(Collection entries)
----------------------------------------
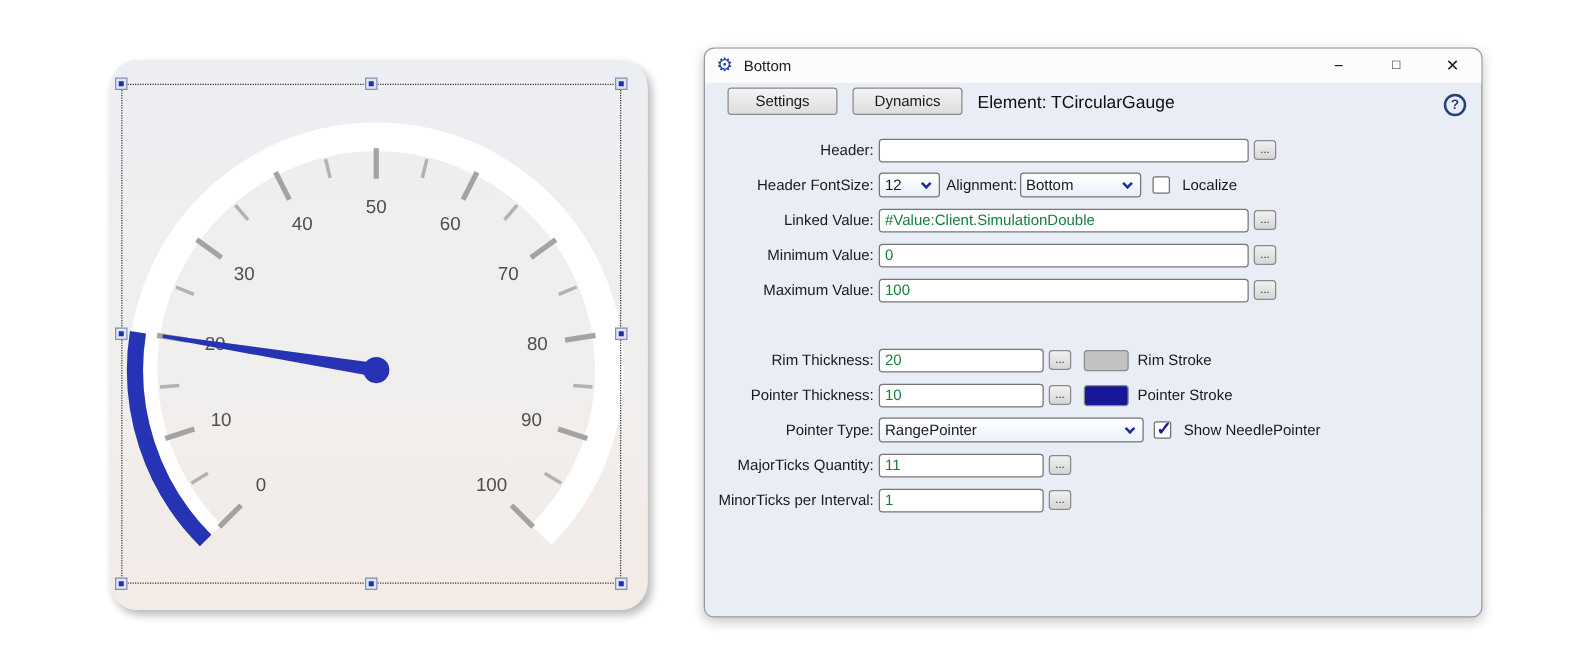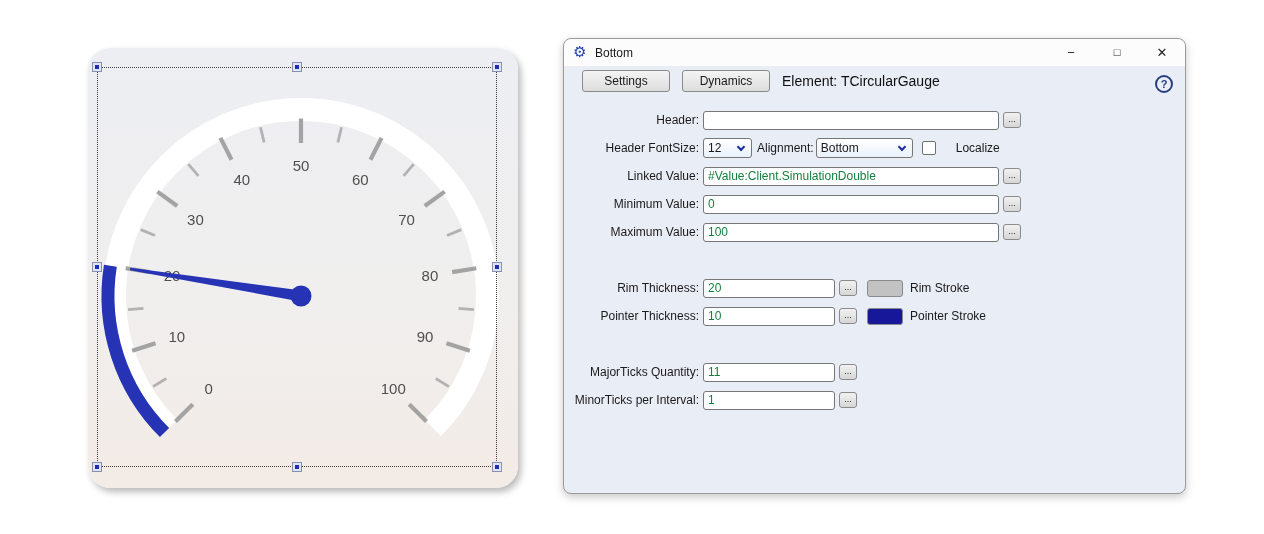--- a/index.html
+++ b/index.html
@@ -92,7 +92,7 @@
     content:"\2713"; position:absolute; left:1px; top:-4px;
     font-size:15px; font-weight:bold; color:#1b1b9e;
   }
-  .cb-label { margin-left:20px; white-space:nowrap; }
+  .cb-label { margin-left:10px; white-space:nowrap; }
   .swatch { width:36px; height:17px; border:1px solid #8a8a8a; border-radius:3px; margin-left:10px; }
   .swatch-label { margin-left:7px; }
   .ml3{margin-left:3px}.ml5{margin-left:5px}.ml8{margin-left:8px}.ml9{margin-left:9px}.ml10{margin-left:10px}.ml2{margin-left:2px}

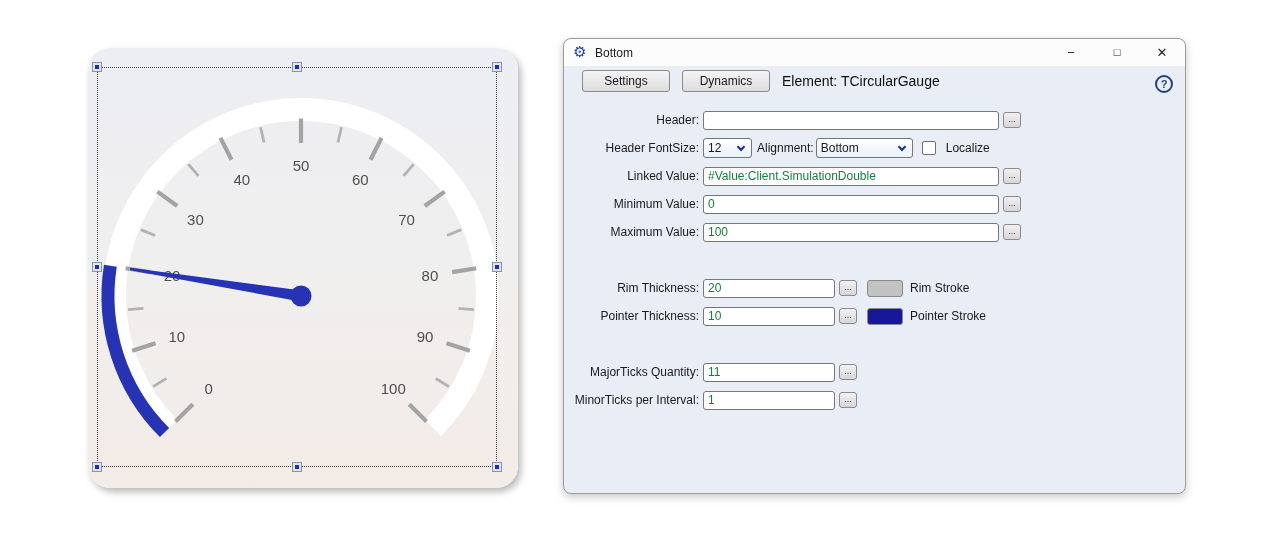--- a/index.html
+++ b/index.html
@@ -221,6 +221,15 @@
     <span class="swatch-label">Pointer Stroke</span>
   </div>
 
+  <div class="row" style="top:294px">
+    <span class="lbl">Pointer Type:</span>
+    <span class="combo w212">
+      <span class="val">RangePointer</span>
+      <span class="chev"></span>
+    </span>
+    <span class="cb checked ml8"></span>
+    <span class="cb-label">Show NeedlePointer</span>
+  </div>
 
   <div class="row" style="top:322px">
     <span class="lbl">MajorTicks Quantity:</span>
----------------------------------------
**EXERCISE OBJECTIVE**
Quote the preceding records in their entirety, excluding every picture.

**ANSWER BOX**
--- a/index.html
+++ b/index.html
@@ -92,7 +92,7 @@
     content:"\2713"; position:absolute; left:1px; top:-4px;
     font-size:15px; font-weight:bold; color:#1b1b9e;
   }
-  .cb-label { margin-left:20px; white-space:nowrap; }
+  .cb-label { margin-left:10px; white-space:nowrap; }
   .swatch { width:36px; height:17px; border:1px solid #8a8a8a; border-radius:3px; margin-left:10px; }
   .swatch-label { margin-left:7px; }
   .ml3{margin-left:3px}.ml5{margin-left:5px}.ml8{margin-left:8px}.ml9{margin-left:9px}.ml10{margin-left:10px}.ml2{margin-left:2px}

--- a/index.html
+++ b/index.html
@@ -221,6 +221,15 @@
     <span class="swatch-label">Pointer Stroke</span>
   </div>
 
+  <div class="row" style="top:294px">
+    <span class="lbl">Pointer Type:</span>
+    <span class="combo w212">
+      <span class="val">RangePointer</span>
+      <span class="chev"></span>
+    </span>
+    <span class="cb checked ml8"></span>
+    <span class="cb-label">Show NeedlePointer</span>
+  </div>
 
   <div class="row" style="top:322px">
     <span class="lbl">MajorTicks Quantity:</span>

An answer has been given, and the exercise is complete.